* The data

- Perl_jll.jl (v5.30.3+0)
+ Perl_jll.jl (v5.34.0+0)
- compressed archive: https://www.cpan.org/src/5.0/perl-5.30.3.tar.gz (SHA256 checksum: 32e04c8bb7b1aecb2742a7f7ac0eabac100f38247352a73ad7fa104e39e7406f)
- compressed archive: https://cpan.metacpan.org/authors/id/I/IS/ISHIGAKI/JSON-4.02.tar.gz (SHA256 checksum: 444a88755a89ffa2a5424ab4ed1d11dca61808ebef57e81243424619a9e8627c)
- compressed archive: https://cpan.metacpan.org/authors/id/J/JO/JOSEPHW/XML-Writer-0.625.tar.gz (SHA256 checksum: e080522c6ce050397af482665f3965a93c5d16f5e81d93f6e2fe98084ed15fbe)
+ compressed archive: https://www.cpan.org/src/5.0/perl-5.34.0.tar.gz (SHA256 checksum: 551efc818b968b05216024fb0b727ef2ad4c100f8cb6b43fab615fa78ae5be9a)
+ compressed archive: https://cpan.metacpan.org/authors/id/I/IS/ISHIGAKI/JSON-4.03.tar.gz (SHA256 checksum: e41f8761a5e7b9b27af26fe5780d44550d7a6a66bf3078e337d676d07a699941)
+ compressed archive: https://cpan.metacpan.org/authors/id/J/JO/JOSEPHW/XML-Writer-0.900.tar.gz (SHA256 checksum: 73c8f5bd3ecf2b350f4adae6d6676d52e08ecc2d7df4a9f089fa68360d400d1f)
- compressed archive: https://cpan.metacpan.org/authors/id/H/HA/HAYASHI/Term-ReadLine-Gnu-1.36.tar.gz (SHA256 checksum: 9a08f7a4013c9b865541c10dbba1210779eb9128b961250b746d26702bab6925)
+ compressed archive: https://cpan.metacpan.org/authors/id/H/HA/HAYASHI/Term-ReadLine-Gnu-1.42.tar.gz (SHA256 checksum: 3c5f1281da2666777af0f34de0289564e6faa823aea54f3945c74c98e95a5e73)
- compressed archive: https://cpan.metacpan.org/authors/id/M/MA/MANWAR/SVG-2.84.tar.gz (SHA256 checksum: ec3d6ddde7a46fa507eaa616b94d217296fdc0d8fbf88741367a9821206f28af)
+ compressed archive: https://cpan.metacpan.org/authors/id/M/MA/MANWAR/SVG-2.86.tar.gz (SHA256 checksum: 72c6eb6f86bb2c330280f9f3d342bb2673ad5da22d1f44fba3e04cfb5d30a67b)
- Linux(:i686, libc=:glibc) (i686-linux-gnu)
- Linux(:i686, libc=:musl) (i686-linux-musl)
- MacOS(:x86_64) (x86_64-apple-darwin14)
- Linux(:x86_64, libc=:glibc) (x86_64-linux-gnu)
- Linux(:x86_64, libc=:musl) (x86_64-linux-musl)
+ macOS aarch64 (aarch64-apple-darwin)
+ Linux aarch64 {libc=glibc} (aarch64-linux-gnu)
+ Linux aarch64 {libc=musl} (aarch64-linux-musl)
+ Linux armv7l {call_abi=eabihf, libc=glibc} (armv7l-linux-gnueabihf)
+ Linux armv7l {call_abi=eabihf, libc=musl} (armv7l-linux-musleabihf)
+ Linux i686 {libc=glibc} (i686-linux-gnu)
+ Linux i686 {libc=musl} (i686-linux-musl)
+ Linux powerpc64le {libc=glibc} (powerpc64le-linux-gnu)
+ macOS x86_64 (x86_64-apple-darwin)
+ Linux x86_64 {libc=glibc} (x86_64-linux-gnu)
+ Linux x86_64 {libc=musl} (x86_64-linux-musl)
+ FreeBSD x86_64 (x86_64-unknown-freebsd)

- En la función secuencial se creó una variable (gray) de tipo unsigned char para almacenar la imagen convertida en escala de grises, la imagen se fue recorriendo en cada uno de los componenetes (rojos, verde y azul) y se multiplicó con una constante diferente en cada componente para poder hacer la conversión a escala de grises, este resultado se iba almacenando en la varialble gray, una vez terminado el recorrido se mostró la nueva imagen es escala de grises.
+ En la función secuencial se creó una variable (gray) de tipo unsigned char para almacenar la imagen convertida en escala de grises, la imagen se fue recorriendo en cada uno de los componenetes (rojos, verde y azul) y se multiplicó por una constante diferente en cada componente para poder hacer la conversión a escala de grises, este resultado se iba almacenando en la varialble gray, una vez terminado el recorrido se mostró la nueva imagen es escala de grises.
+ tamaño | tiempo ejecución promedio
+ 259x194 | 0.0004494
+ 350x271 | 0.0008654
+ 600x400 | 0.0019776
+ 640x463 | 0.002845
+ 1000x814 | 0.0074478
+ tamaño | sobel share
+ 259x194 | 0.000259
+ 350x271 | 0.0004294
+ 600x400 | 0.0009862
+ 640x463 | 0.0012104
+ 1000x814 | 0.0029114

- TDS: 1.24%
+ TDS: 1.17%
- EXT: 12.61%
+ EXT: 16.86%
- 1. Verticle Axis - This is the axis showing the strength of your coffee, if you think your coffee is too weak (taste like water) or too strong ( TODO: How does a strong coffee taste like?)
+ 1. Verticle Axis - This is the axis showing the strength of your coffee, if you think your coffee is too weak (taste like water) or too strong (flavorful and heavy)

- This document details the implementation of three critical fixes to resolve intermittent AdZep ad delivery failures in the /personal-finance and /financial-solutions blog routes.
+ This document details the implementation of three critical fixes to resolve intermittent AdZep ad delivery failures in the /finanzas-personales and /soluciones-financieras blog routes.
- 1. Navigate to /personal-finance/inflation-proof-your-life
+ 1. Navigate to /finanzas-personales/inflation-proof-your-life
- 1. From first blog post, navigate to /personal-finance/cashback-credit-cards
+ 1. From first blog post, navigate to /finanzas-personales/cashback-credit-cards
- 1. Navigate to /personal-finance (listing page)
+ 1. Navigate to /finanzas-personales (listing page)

* Work order
Among the lines of the data above, find those with the word "almacenar" and show them.

* Solution for this exercise
- En la función secuencial se creó una variable (gray) de tipo unsigned char para almacenar la imagen convertida en escala de grises, la imagen se fue recorriendo en cada uno de los componenetes (rojos, verde y azul) y se multiplicó con una constante diferente en cada componente para poder hacer la conversión a escala de grises, este resultado se iba almacenando en la varialble gray, una vez terminado el recorrido se mostró la nueva imagen es escala de grises.
+ En la función secuencial se creó una variable (gray) de tipo unsigned char para almacenar la imagen convertida en escala de grises, la imagen se fue recorriendo en cada uno de los componenetes (rojos, verde y azul) y se multiplicó por una constante diferente en cada componente para poder hacer la conversión a escala de grises, este resultado se iba almacenando en la varialble gray, una vez terminado el recorrido se mostró la nueva imagen es escala de grises.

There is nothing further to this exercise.